# Work to complete:
What lines of the data below hold the string "border"? Copy each one out.

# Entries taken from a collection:
-- -- --
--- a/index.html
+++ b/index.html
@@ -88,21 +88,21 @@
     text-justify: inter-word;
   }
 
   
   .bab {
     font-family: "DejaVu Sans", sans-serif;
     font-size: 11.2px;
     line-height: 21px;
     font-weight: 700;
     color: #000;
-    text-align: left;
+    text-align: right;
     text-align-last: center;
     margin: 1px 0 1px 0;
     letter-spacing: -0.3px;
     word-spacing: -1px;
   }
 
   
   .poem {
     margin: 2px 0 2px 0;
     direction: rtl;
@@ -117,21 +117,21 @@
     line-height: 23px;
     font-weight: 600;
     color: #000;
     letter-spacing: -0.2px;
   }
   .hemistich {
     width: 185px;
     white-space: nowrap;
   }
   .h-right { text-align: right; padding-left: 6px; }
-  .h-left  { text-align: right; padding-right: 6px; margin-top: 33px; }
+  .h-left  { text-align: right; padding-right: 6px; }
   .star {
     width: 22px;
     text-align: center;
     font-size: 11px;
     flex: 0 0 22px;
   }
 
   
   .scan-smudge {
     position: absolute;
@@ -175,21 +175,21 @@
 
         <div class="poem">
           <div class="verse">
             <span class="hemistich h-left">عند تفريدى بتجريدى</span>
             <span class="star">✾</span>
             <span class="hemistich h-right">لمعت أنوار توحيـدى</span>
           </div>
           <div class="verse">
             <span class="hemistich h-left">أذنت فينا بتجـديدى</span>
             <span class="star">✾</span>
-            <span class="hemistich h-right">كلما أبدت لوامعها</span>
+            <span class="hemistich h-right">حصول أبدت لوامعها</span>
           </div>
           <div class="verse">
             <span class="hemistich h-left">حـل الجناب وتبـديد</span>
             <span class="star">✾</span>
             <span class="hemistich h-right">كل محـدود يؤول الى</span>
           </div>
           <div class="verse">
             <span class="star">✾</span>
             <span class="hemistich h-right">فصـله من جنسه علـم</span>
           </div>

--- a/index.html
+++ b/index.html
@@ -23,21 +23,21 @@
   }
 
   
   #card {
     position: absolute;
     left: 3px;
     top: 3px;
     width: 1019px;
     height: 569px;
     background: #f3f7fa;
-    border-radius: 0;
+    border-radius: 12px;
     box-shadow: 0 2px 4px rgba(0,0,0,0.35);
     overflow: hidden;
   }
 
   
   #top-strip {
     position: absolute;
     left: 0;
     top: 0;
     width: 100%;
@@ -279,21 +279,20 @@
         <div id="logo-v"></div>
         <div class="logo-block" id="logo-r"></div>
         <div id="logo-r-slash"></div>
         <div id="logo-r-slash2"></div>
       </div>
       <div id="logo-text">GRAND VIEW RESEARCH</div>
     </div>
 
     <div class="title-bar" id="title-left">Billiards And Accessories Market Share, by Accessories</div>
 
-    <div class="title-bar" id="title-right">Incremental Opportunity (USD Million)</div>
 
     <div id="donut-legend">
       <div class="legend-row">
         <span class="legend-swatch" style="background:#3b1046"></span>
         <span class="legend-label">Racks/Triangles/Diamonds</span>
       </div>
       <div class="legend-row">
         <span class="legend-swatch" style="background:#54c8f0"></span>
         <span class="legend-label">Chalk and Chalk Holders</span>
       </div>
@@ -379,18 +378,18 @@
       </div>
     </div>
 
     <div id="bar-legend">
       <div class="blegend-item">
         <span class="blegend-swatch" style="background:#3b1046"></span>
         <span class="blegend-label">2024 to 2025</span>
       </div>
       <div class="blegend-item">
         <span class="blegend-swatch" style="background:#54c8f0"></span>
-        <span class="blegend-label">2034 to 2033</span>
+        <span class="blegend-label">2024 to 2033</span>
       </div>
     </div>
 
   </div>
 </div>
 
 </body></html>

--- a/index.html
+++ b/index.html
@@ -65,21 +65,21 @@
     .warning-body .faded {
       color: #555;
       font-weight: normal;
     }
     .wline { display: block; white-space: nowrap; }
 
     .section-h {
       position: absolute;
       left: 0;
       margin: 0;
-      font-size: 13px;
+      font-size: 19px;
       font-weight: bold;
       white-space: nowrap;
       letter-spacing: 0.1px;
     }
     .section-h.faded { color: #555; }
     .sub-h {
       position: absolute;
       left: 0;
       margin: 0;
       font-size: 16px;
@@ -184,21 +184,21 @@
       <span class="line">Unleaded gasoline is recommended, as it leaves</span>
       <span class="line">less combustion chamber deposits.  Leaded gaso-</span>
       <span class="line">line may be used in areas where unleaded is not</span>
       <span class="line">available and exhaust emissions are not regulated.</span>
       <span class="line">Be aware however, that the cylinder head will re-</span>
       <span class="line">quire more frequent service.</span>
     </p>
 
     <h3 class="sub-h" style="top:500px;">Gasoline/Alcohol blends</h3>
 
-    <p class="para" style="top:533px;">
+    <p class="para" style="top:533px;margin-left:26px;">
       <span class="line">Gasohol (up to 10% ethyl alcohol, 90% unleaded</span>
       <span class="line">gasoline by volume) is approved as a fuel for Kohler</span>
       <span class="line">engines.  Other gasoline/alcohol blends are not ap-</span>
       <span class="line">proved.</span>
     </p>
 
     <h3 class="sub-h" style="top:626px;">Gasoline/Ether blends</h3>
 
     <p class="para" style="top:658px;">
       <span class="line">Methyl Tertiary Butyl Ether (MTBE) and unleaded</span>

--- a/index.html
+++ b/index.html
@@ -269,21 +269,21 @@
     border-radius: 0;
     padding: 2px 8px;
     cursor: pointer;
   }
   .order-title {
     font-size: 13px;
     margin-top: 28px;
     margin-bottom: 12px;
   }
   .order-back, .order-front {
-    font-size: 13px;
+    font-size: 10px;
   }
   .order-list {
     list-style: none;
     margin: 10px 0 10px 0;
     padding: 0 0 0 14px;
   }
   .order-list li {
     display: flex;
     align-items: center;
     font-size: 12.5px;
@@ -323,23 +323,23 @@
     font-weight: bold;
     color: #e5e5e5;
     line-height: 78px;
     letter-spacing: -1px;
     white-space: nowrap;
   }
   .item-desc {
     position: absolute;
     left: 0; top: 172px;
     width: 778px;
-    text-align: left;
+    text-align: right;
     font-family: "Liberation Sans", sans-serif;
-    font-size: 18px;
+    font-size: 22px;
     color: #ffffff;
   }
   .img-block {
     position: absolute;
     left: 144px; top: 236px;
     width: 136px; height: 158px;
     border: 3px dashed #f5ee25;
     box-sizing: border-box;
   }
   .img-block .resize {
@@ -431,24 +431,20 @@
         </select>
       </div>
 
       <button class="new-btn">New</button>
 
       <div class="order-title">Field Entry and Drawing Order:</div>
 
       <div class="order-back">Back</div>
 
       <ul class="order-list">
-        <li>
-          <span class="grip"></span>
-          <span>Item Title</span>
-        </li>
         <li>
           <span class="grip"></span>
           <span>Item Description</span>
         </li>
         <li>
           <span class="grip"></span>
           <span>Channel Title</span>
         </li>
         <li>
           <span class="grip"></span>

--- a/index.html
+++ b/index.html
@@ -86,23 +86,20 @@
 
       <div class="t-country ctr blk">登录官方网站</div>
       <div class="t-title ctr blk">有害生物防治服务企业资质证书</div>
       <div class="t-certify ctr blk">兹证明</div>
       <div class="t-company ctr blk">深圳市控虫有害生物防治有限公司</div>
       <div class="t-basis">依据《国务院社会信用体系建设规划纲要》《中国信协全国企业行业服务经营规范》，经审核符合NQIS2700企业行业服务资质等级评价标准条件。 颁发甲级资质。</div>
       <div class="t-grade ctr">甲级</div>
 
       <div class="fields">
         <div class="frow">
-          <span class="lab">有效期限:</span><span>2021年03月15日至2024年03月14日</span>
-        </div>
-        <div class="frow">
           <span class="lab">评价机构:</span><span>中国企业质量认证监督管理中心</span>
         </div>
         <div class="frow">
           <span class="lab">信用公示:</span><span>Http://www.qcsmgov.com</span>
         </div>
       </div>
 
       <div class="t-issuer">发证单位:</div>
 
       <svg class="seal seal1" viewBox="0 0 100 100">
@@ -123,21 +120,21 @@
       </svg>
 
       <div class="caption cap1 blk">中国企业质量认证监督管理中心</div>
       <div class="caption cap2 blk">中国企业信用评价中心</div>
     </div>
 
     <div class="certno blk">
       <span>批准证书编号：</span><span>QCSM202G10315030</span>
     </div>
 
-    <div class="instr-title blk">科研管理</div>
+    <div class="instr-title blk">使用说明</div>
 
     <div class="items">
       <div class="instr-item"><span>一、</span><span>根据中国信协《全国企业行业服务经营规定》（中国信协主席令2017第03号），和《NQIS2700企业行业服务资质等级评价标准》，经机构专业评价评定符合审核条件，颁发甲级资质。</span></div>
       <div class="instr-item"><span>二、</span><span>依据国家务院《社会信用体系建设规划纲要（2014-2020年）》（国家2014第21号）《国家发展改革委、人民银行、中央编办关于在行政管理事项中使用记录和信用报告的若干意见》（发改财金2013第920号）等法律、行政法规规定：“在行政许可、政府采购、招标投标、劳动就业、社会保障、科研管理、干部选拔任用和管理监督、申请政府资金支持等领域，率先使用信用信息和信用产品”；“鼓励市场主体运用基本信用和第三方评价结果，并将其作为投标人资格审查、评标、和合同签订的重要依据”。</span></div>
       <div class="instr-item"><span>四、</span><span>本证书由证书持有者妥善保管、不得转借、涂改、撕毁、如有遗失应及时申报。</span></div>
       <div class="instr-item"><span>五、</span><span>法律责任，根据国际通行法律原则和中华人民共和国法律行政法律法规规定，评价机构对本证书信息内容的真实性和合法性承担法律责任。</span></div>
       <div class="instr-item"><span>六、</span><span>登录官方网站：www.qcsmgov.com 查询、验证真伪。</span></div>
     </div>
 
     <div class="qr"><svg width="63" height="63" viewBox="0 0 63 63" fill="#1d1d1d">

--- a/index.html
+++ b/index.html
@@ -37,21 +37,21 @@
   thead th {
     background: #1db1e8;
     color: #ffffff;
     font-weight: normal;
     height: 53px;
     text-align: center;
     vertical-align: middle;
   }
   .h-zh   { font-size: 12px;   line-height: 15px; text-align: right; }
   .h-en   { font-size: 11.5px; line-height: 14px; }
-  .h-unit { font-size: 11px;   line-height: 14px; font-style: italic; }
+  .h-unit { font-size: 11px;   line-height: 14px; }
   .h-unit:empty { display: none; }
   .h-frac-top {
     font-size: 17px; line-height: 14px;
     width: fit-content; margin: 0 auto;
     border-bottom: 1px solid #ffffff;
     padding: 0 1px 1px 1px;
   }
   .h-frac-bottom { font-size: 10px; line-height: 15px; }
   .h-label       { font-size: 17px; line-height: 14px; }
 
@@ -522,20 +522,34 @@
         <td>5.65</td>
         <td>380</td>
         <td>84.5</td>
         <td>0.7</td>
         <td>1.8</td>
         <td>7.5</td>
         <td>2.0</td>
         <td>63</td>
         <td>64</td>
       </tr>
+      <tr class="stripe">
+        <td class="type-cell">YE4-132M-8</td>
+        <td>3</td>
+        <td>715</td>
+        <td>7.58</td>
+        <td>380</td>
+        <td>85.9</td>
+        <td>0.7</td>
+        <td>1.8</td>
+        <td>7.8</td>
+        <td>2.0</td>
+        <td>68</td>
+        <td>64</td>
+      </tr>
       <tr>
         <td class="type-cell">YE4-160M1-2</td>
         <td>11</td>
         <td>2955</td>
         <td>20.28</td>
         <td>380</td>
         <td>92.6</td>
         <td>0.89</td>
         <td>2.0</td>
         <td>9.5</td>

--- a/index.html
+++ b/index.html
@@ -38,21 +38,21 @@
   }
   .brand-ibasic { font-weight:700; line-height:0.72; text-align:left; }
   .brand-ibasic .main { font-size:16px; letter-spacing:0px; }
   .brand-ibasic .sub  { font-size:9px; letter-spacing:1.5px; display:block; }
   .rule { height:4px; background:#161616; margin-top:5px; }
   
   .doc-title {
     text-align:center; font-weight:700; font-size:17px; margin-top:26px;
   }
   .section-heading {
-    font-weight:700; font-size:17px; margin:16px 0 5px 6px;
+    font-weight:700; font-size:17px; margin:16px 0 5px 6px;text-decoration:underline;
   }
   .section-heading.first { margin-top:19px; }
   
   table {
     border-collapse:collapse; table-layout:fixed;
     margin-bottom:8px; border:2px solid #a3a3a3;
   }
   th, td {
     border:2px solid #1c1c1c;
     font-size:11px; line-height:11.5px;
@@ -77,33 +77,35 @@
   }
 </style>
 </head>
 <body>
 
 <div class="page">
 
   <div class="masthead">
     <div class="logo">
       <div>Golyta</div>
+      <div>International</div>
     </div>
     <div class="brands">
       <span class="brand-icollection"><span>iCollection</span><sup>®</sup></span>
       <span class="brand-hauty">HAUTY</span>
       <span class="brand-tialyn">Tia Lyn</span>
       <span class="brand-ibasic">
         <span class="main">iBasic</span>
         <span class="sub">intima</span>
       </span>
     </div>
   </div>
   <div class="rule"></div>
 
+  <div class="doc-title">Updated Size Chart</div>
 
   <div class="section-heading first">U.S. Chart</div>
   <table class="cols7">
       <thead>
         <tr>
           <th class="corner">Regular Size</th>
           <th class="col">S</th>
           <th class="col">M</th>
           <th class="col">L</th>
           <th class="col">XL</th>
-- -- --
# Written solution:
-    border-radius: 0;
+    border-radius: 12px;
     border-radius: 0;
     border: 3px dashed #f5ee25;
     box-sizing: border-box;
     border-bottom: 1px solid #ffffff;
     border-collapse:collapse; table-layout:fixed;
     margin-bottom:8px; border:2px solid #a3a3a3;
     border:2px solid #1c1c1c;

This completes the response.